If you currently have all your money in a traditional IRA, one way to diversify is to convert part of the balance to a Roth account. Since taxes must be paid on the converted amount, Revenko says a low-income year is a good time to make a conversion.

Stop stressing about the stock market.

Hevert says he often hears people wondering if now is the right time to get into the market. “The answer is always yes, particularly when you have a long-time horizon,” he says. Rather than worrying about whether the timing is right, people should be investing as soon as possible to maximize their gains by retirement.

Build an emergency fund.

One way to eliminate stock market worries is to build an emergency fund. “So if something happens, you’re not tapping into your retirement fund,” Revenko says. Should the market tumble right as you retire, you may be able to ride out the downturn by using money from the emergency fund.

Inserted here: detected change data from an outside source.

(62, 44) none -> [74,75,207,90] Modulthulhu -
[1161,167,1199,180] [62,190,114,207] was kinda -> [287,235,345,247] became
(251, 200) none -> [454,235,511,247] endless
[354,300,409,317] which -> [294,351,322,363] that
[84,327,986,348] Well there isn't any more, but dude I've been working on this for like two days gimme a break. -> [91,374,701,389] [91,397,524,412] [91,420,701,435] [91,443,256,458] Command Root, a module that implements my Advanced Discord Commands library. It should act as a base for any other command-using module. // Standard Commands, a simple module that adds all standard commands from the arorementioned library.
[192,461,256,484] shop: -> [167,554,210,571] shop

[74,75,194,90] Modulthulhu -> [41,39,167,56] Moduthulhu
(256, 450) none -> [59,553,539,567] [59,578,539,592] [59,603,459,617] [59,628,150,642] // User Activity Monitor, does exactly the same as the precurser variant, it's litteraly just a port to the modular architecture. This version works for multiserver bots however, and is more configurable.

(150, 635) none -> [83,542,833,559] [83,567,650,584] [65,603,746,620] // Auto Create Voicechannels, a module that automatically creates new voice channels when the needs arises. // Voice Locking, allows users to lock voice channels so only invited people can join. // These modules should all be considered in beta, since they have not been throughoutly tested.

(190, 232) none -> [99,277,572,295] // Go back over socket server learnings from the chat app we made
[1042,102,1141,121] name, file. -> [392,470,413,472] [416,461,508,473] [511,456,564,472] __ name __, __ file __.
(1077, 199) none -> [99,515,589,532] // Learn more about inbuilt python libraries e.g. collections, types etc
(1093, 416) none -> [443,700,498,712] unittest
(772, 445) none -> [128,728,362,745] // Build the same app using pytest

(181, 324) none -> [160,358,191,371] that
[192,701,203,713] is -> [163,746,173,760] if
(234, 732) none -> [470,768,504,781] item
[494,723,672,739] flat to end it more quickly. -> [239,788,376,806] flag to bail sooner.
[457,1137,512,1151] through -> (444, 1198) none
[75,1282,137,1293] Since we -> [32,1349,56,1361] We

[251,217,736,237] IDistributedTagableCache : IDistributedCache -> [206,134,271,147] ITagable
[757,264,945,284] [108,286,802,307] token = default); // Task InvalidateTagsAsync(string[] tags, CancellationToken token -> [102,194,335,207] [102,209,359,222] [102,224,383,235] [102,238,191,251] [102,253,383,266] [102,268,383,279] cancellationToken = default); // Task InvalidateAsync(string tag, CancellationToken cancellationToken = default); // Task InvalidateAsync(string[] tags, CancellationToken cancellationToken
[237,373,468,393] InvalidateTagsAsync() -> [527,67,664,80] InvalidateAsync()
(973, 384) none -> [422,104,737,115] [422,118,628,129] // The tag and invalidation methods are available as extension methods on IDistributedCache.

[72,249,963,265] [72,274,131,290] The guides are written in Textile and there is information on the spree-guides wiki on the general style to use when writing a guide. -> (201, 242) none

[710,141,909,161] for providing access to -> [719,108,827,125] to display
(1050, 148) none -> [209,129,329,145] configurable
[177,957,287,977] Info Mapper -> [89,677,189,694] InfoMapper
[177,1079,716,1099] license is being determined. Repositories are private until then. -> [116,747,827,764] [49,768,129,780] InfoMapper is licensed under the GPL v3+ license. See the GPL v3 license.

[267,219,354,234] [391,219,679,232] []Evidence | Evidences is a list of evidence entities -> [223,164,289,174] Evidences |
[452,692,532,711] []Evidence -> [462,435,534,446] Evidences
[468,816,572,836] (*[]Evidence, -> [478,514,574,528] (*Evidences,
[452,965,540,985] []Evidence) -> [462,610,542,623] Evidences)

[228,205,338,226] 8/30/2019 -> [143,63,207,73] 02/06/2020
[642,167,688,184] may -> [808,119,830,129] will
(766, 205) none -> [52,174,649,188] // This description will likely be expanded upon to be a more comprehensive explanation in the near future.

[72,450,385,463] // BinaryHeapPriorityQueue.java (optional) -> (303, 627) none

Pare down your cost of living.

From easy changes like eliminating the morning latte to more extreme options such as selling the house, reducing your cost of living can be a good way to free up money for retirement. Hogan says lifestyle adjustments can seem overwhelming, but adds “It doesn’t have to be permanent for the rest of your life.”

Learn the Social Security rules.

Retirees as young as 62 can begin receiving Social Security benefits, but you’ll get more by waiting until your full retirement age or even delaying the start of benefits until age 70. The ideal time to start benefits will depend on several factors including your health and marital status. However, don’t wait until you’re in your 60s to figure it out. “Consider not just yourself, but the impact on your spouse,” Revenko advises.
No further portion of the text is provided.